HIPERTENSI


I.                   PENDAHULUAN
Seiring dengan perkembangan zaman dan teknologi, mendorong perubahan pola gaya hidup masyarakat seperti perubahan sosial ekonomi, lingkungan, perubahan struktur penduduk serta perubahan pola penyakit dari penyakit infeksi menjadi penyakit tidak menular (PTM). Salah satu penyakit tidak menular yang sangat berbahaya adalah hipertensi.Hipertensi juga disebut silent killer karena penyakit ini sering tidak menimbulkan gejala namun dapat meningkatkan morbiditas dan mortalitas  Umumnya, seseorang dikatakan mengalami hipertensi jika tekanan darah berada di atas 140/90 mmHg. Hipertensi dibedakan menjadi dua macam, yakni hipertensi primer (esensial) dan hipertensi sekunder. Hipertensi dipicu oleh beberapa faktor risiko, seperti faktor genetik, obesitas, kelebihan asupan natrium, dislipidemia, kurangnya aktivitas fisik, dan defisiensi vitamin D (Dharmeizar, 2012).
Prevalensi hipertensi yang terdiagnosis dokter di Indonesia mencapai 25,8% dan Yogyakarta menduduki peringkat ketiga prevalensi hipertensi terbesar di Indonesia. Tingkat prevalensi hipertensi diketahui meningkat seiring dengan peningkatan usia dan prevalensi tersebut cenderung lebih tinggi pada masyarakat dengan tingkat pendidikan rendah atau masyarakat yang tidak bekerja (Badan Penelitian dan Pengembangan Kesehatan, 2013).

II.                ISI
Hipertensi adalah nama lain dari tekanan darah tinggi. Kondisi ini dapat menyebabkan komplikasi kesehatan yang parah dan meningkatkan risiko penyakit jantung, stroke, dan terkadang kematian. Hipertensi dapat diketahui dengan cara rajin memeriksakan tekanan darah. Untuk orang dewasa minimal memeriksakan darah setiap lima tahun sekali.
Hasil tekanan darah ditulis dalam dua angka.

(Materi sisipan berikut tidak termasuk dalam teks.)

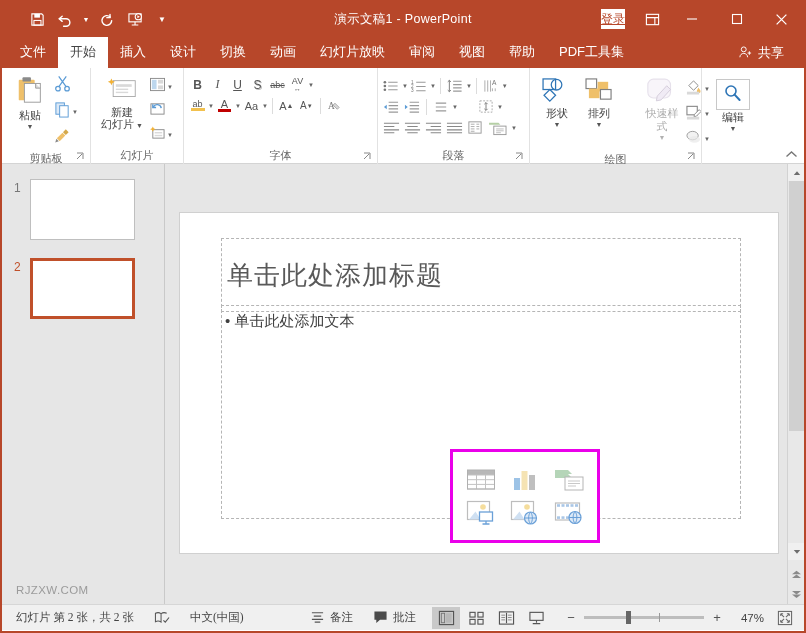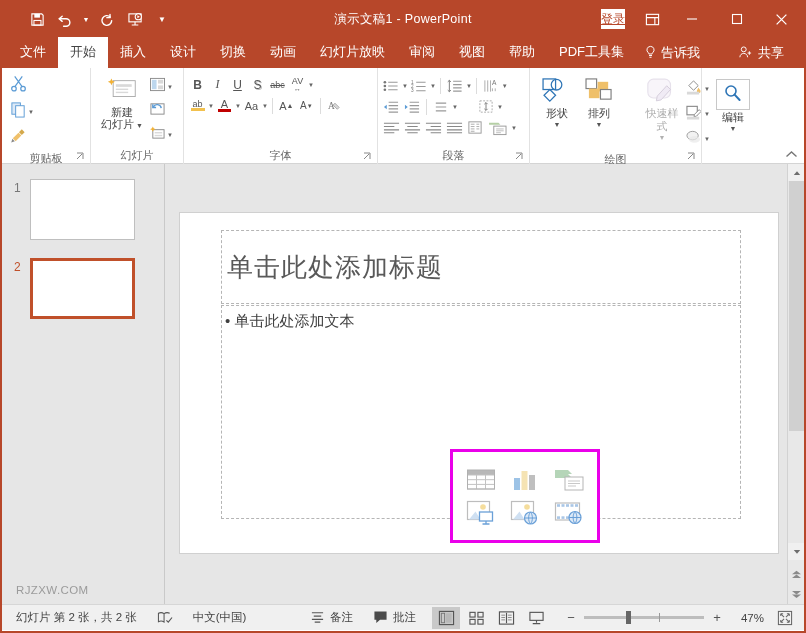--- a/index.html
+++ b/index.html
@@ -242,15 +242,6 @@
     <div class="tab">视图</div>
     <div class="tab">帮助</div>
     <div class="tab">PDF工具集</div>
-    <div class="tellme">
-      <span>
-        <svg width="13" height="14" viewBox="0 0 14 16">
-            <path d="M7 1.6a4 4 0 0 1 2.6 7.1c-.5.5-.7 1-.7 1.6H5.1c0-.6-.2-1.1-.7-1.6A4 4 0 0 1 7 1.6z" fill="none" stroke="#fff" stroke-width="1.1"></path>
-            <path d="M5.3 12h3.4M5.8 14h2.4" stroke="#fff" stroke-width="1.1"></path>
-          </svg>
-      </span>
-      <span>告诉我</span>
-    </div>
     <div class="share">
       <span>
         <svg width="15" height="14" viewBox="0 0 16 16">

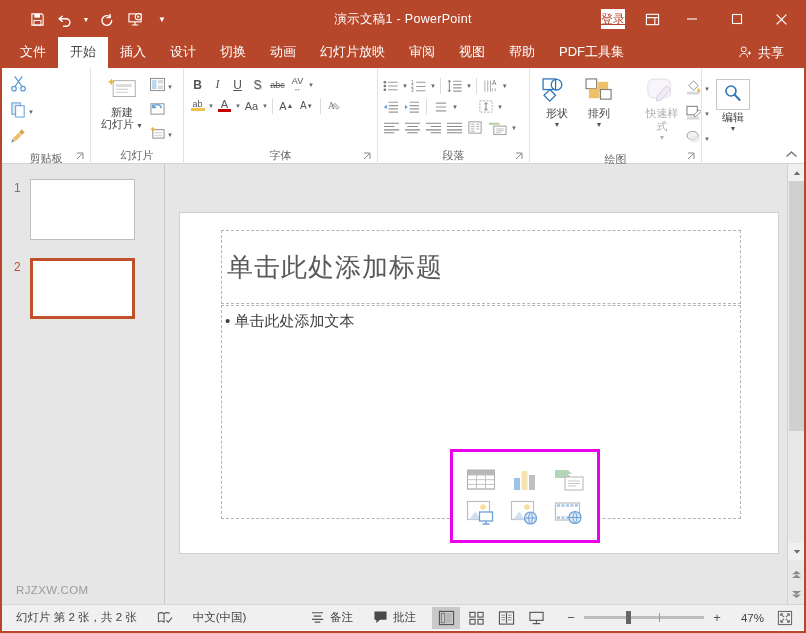--- a/index.html
+++ b/index.html
@@ -258,6 +258,18 @@
 
     <div class="rgroup" style="width:88px;">
       <div class="rgroup-body">
+        <div class="bigbtn" style="width:44px;">
+          <span>
+            <svg width="30" height="30" viewBox="0 0 32 32">
+              <rect x="4" y="5" width="17" height="22" rx="1" fill="#efc06a"></rect>
+              <rect x="8" y="2.5" width="9" height="4.5" rx="1" fill="#8a8a8a"></rect>
+              <rect x="10" y="9" width="17" height="20" fill="#fff" stroke="#9a9a9a" stroke-width="1"></rect>
+              <path d="M22 9v5h5" fill="#dedede" stroke="#9a9a9a" stroke-width="1"></path>
+            </svg>
+          </span>
+          <span class="lbl">粘贴</span>
+          <span class="dd">▼</span>
+        </div>
         <div class="smallcol">
           <div class="smallbtn">
             <span>

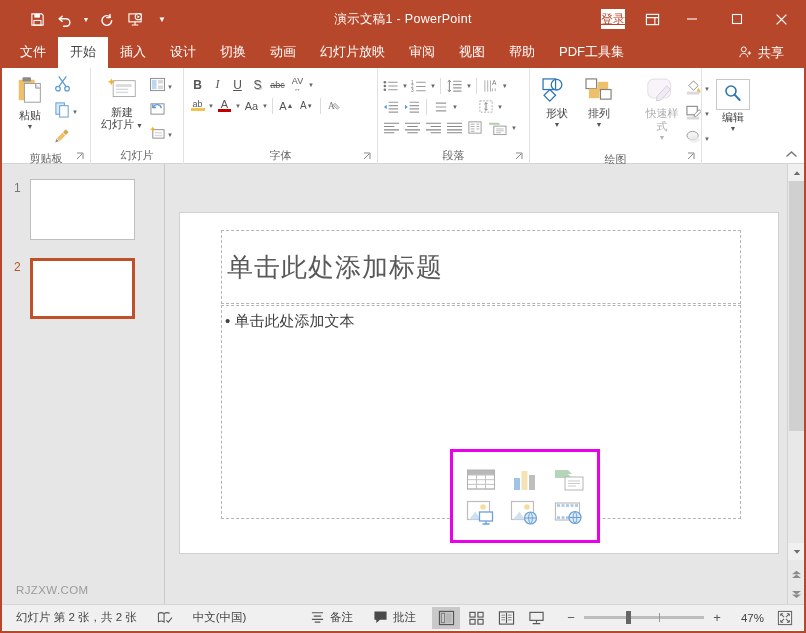--- a/index.html
+++ b/index.html
@@ -120,7 +120,7 @@
     background:#fff; border:1px solid #d0d0d0;
   }
   .ph{ position:absolute; border:1px dashed #b5b5b5; }
-  .ph-title{ left:41px; top:17px; width:520px; height:74px; display:flex; align-items:center; padding-left:5px;}
+  .ph-title{ left:41px; top:25px; width:520px; height:74px; display:flex; align-items:center; padding-left:5px;}
   .ph-title span{ font-size:26px; color:#595959; font-family:"DejaVu Sans","Liberation Sans",sans-serif; letter-spacing:1px;}
   .ph-body{ left:41px; top:92px; width:520px; height:214px; padding:6px 0 0 3px;}
   .ph-body .bullet{ font-size:15px; color:#404040; font-family:Liberation Sans, sans-serif;}

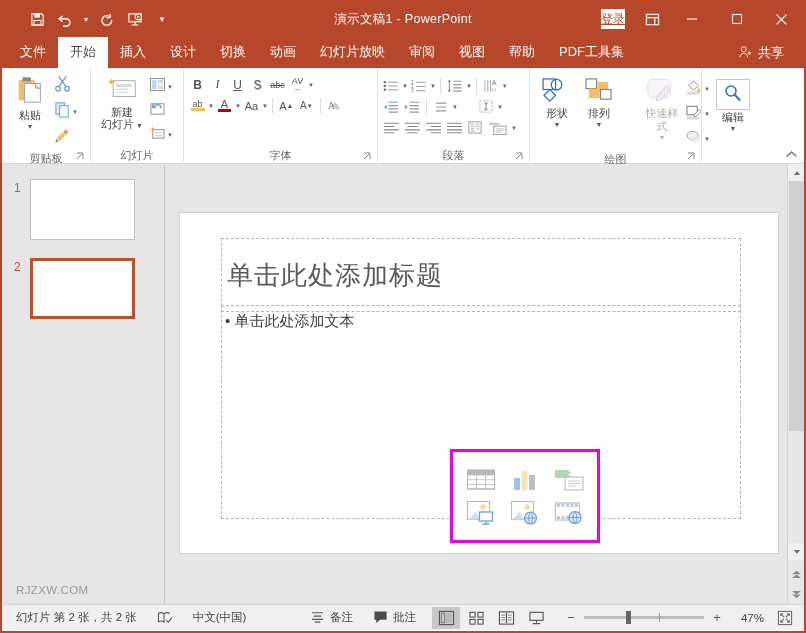--- a/index.html
+++ b/index.html
@@ -147,7 +147,7 @@
     height:26px; background:#f0f0f0; border-top:1px solid #d6d6d6;
     display:flex; align-items:center; font-size:11.5px; color:#444;
   }
-  .sb-item{ padding:0 10px; display:flex; align-items:center; gap:5px; height:26px; cursor:default;}
+  .sb-item{ padding:0 10px; display:flex; align-items:center; gap:5px; height:26px; cursor:default;font-family:Liberation Serif, serif;}
   .sb-clk{ cursor:pointer;}
   .sb-spacer{ flex:1;}
   .viewbtn{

Angka pertama (sistolik) mewakili tekanan dalam pembuluh darah ketika jantung berkontraksi atau berdetak. Angka kedua (diastolik) mewakili tekanan di dalam pembuluh darah ketika jantung beristirahat di antara detak jantung.
Seseorang bisa dikatakan mengalami hipertensi bila ketika diukur pada dua hari yang berbeda, pembacaan tekanan darah sistolik pada kedua hari adalah lebih besar dari 140 mmHg dan / atau pembacaan tekanan darah diastolik pada kedua hari adalah lebih besar dari 90 mmHg. Dalam jurnal Joint National Committee on Prevention menyatakan hipertensi menurut JNC 7adalah suatu peningkatan tekanan darah sistolik >120 mmHg dan tekanan diastolik >80 mmHg. Penyakit ini tidak hanya didderita oleh orang yang berusia ;anjut atau lansia, hipertensi juga bias didderita oleh orang yang berusia muda sekalipun. Karenanya itulah memngapa penyakit ini disebut penyakit silent killer. Salah satu contoh PTM adalah penyakit hipertensi yang menjadi permasalahan kesehatan sangat serius. Hipertensi disebut juga sebagai the silent killer (CDC,2002). Penyakit ini akan menyerang berbagai organ dan menyebabkan penyakit lain contohnya adalah serangan jantung, stroke, gangguan ginjal, dan juga kebutaan.5 Menurut hasil dari beberapa penelitian diketahui bahwa penyakit hipertensi yang tidak terkontrol akan meningkatkan risiko terkena stroke sebanyak 7 kali dan 3 kali lebih besar berisiko serangan jantung (WHO,2005).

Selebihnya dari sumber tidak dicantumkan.